A Facebook friend commented on one of my previous KRS writeups & asked why I had not referenced his defense of Afrika Bambaataa. I told him that I have a lot of KRS to cover in this series (11 albums!), & I was saving it for the last one. Well, it's the last one! & it just so happens that my thoughts on that dovetail with my thoughts on this album. So here we go: KRS-One's name has been mud in certain progressive hiphop circles since 2016, when he appeared on Drink Champs & said, in reference to Afrika Bambaataa's child molestation allegations, "I don't give a fuck." He later backpedaled a little & said that he didn't mean that he didn't care if Bambaataa molested kids, but that he didn't care about unsubstantiated rumors. Setting aside everything that's wrong with that statement (the idea that all hearsay is created equal, for one thing, as well as the multiple corroborators & witnesses that make it disingenuous to call these reports unsubstantiated), I'm willing to grant, at least for the sake of argument, the most charitable interpretation of those words. What bothered me even more than the extemporaneous podcast soundbyte was what he said in another interview 2 months later: "This is what hiphop has to understand. Some of us are infallible. Some of us are going to have to be untouchable or our entire culture is going to fall."
Excuse me? Kris wants us to treat Bambaataa as infallible? This is completely at odds with his recorded stances on religion. He spent many years of his career preaching about what a mistake it is to blindly follow any faith--that is, until he became Christian. In 10 years he went from "If your slave master wasn't a Christian, you wouldn't be a Christian" to making a whole ass gospel rap album. But neither of these supports the idea of treating a human being--any human being--as infallible. Not to mention, as a student of history, Kris has to know what happens when movements stop holding their leaders accountable.

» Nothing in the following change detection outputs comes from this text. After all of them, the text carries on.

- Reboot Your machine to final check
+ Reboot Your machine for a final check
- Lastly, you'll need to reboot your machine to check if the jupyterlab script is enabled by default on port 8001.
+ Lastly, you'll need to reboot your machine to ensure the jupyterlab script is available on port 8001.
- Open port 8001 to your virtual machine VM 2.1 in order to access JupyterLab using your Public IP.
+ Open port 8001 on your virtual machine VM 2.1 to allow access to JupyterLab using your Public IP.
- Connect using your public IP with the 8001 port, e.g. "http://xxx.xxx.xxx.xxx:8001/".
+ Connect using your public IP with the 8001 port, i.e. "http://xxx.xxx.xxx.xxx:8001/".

But this is nothing new for him. It's the same strategy that lets him be pro-gun one minute, anti-gun the next, & ambivalent about guns a few minutes later. The same strategy that lets him argue in favor of reparations in his book, & then write another chapter arguing against them. That's why he is so drawn to the study of metaphysics, because it deals with questions that will never have answers. But the reality is that there are lots of people for whom the truth value of "Bambaataa molested kids" is not a theoretical idea to be played with. As much as he says "show me the evidence & I will definitely have justice done," he doesn't want to know for sure. The existence of uncertainty is what allows him to treat it as an intellectual exercise rather than reckoning with the pain & trauma caused by the person he's defending. When your thought experiments disregard real people's suffering, I don't care who you think is infallible.